**RECORDS**:
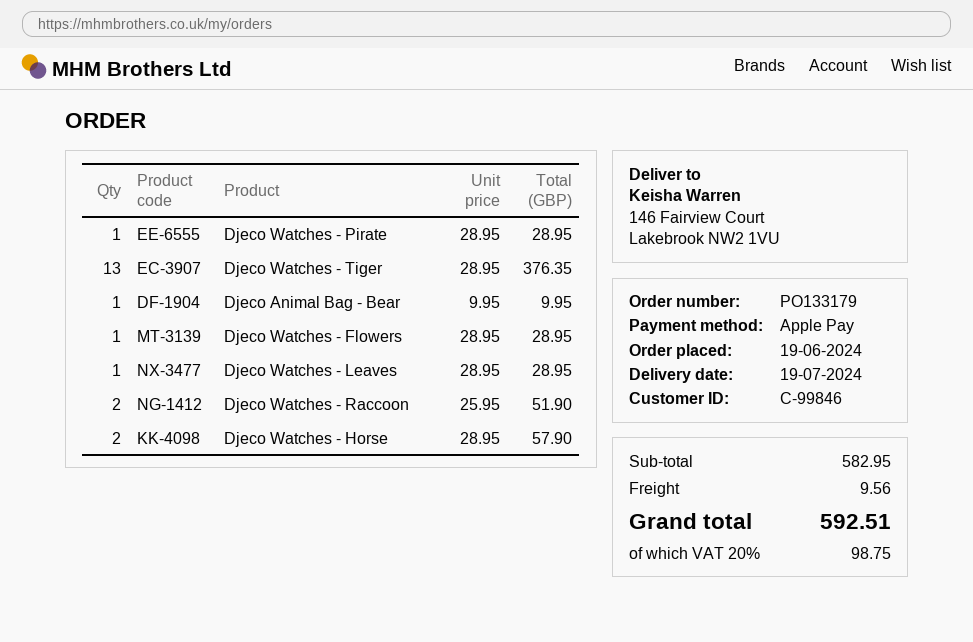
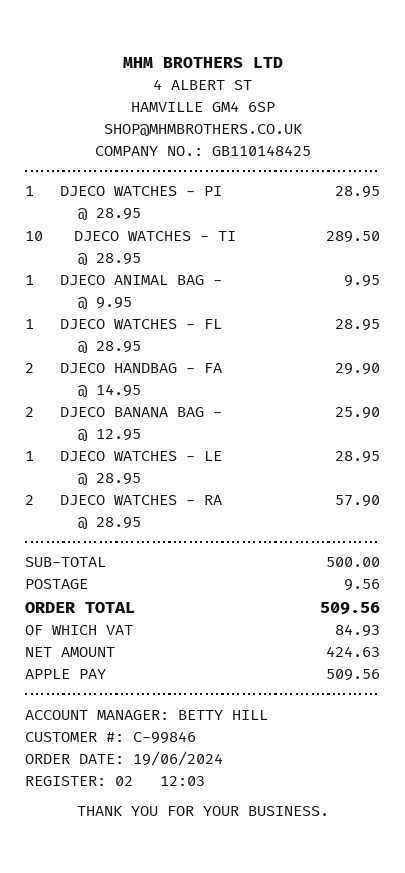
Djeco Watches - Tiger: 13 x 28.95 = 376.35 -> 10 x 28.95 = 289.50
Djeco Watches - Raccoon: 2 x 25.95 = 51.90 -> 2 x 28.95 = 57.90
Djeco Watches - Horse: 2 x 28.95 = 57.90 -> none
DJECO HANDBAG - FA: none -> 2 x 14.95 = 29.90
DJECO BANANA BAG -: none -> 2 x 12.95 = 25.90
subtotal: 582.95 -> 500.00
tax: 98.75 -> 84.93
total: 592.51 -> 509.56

---

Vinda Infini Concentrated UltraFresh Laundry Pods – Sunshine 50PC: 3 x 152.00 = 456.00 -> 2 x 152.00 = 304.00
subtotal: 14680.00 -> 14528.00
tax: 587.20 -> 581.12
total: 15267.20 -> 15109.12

--

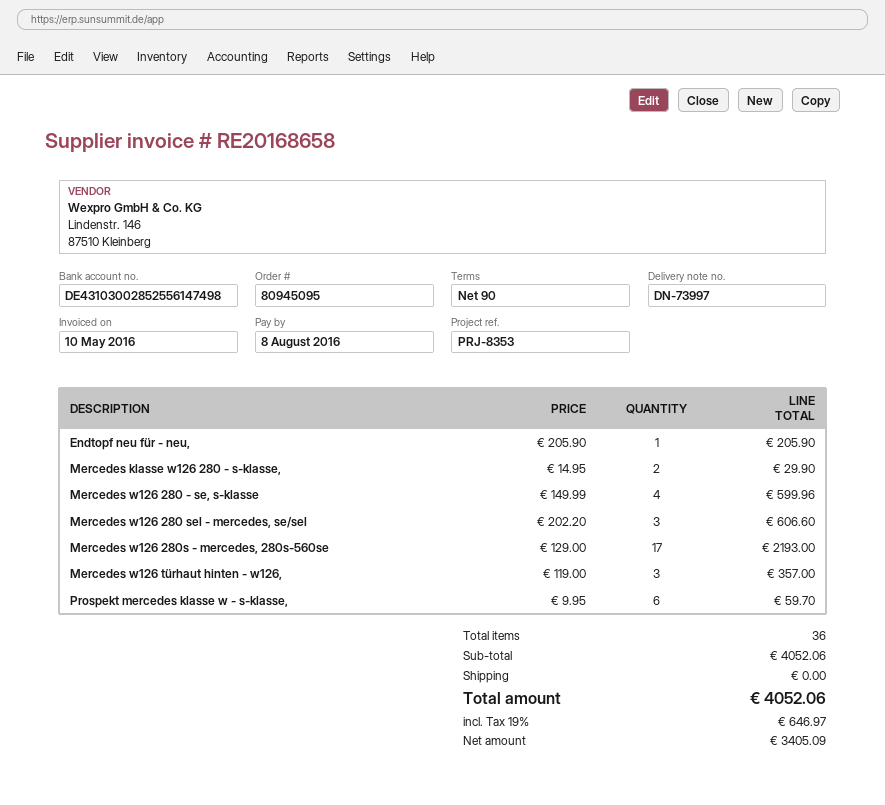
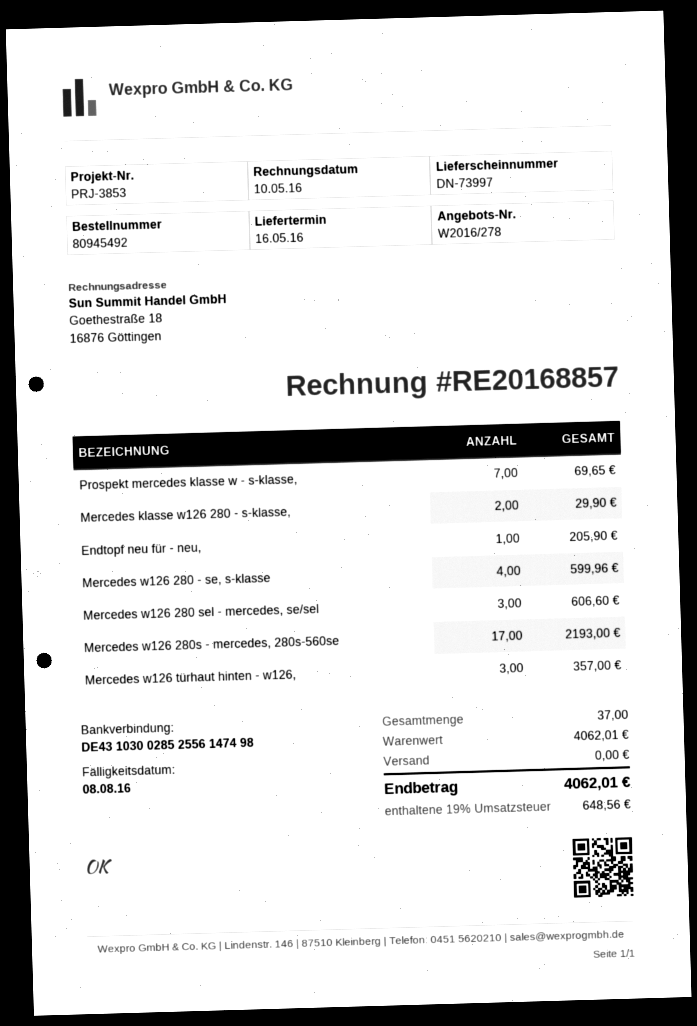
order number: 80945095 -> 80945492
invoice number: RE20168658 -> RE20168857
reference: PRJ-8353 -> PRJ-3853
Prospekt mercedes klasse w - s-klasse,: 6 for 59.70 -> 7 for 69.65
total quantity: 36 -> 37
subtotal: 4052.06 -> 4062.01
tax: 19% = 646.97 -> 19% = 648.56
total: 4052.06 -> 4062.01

**PROBLEM TO SOLVE**:
Above is a listing; print exactly its lines from the one with "subtotal: 14680.00 -> 14528.00" through the one with "total: 15267.20 -> 15109.12", and no other lines.

**ANSWER SPACE**:
subtotal: 14680.00 -> 14528.00
tax: 587.20 -> 581.12
total: 15267.20 -> 15109.12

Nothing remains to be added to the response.